For all these reasons, supporters of Red Flag are campaigning for Labour MEPs in the European elections but at the same time we will be campaigning for the Labour Party conference to adopt a clear internationalist position of opposition to Brexit and for a referendum on the question of remaining and fighting alongside our European brothers and sisters, aiming to transform the Europe of the monopolies and the bankers into a workers’ Socialist United States of Europe.
Left wing activists, whilst fighting to get out the Labour vote on 23 May, should not remain silent about the terrible mess the leadership have made of the campaign and of the whole European policy. In the branches, the constituencies and affiliated unions we need to condemn the leadership’s stance, and demand that it do what Jeremy said he would do when he became leader: speak for the majority of Labour members and voters, rather than triangulate with the Brexit, anti-migrant forces inside and outside our ranks.
After the election, we need to ensure that every Labour MP votes to reject May’s deal when or if it returns to parliament in June. A struggle must immediately begin to reverse the party’s rotten “compromise” position, that was won in the final instance by the Momentum and Unite leadership’s intervention at last year’s conference to ensure that the motion did not clearly commit the leadership to Remain and a second referendum.
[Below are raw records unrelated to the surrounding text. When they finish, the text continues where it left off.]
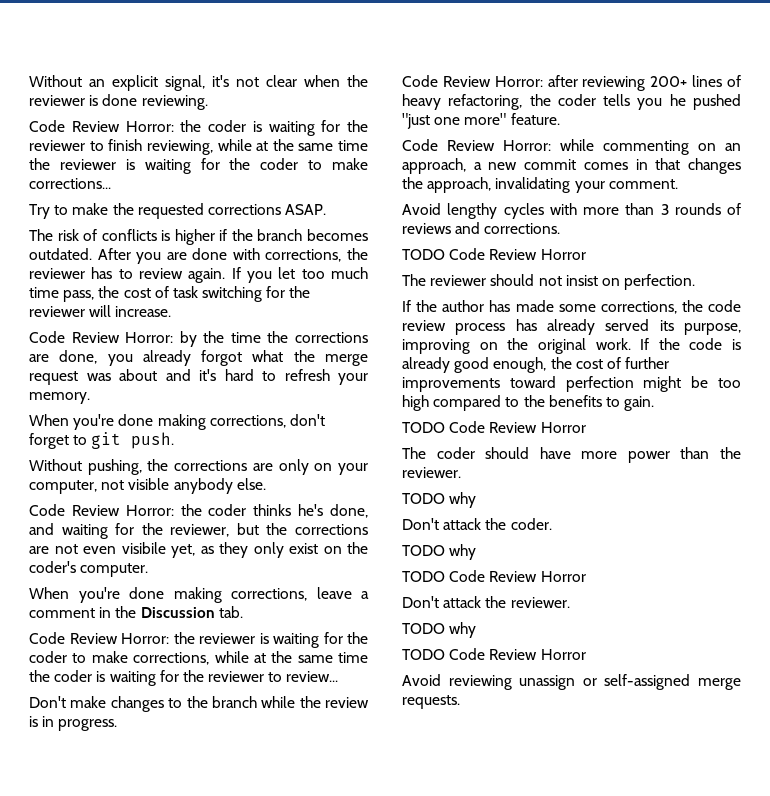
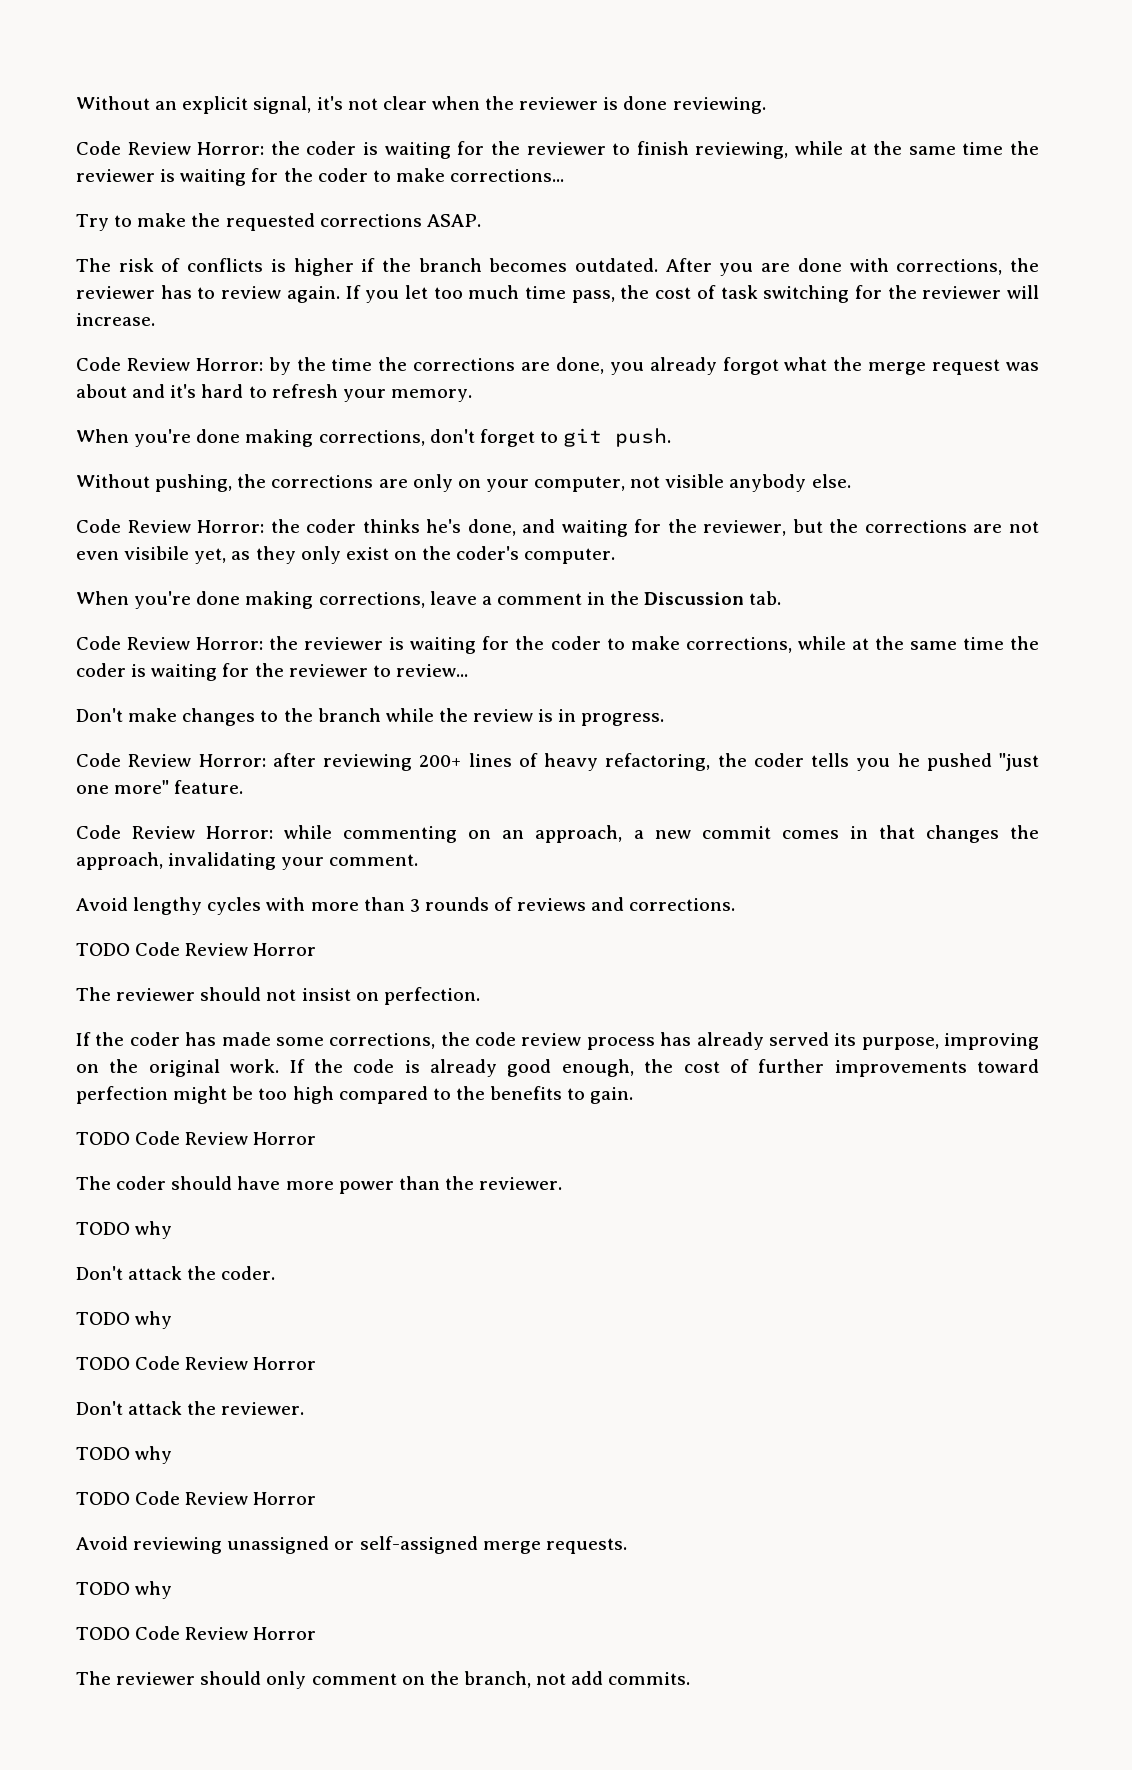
- If the author has made some corrections, the code review process has already served its purpose, improving on the original work.
+ If the coder has made some corrections, the code review process has already served its purpose, improving on the original work.
- Avoid reviewing unassign or self-assigned merge requests.
+ Avoid reviewing unassigned or self-assigned merge requests.
+ TODO why
+ TODO Code Review Horror
+ The reviewer should only comment on the branch, not add commits.

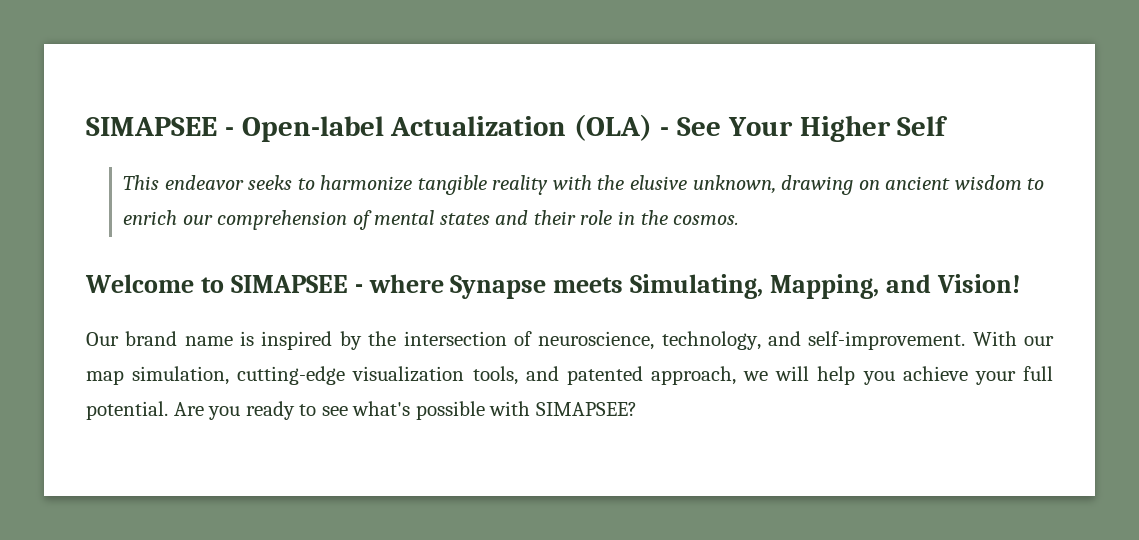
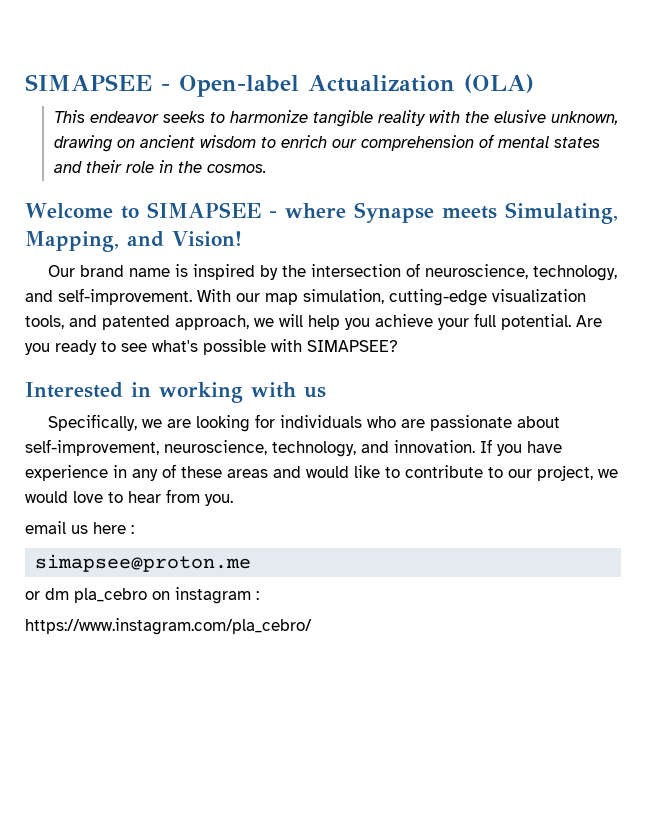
- SIMAPSEE - Open-label Actualization (OLA) - See Your Higher Self
+ SIMAPSEE - Open-label Actualization (OLA)
+ Interested in working with us
+ Specifically, we are looking for individuals who are passionate about self-improvement, neuroscience, technology, and innovation. If you have experience in any of these areas and would like to contribute to our project, we would love to hear from you.
+ email us here :
+ simapsee@proton.me
+ or dm pla_cebro on instagram :
+ https://www.instagram.com/pla_cebro/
The party, through its local branches, constituency GCs , the National Executive and Annual Conference needs to make it clear that the PLP will never vote for Brexit, that a Labour government will not try to negotiate a “good Brexit” and that, if parliament votes for such a deal, it will demand a referendum and mobilise on the streets and by direct action to stop it. Labour for a Socialist Europe, the Love Socialism, Hate Brexit MPs need to mobilise for all they are worth to prevent this year’s conference from being deceived and deluded as Liverpool was.
Last, but not least, the entire Labour Left should fight to build links to workers in Europe, fighting against austerity and the neoliberal policies of the EU; policies that were pioneered in Britain under the Tories and would be redoubled under a Tory government led by the Brexiteers.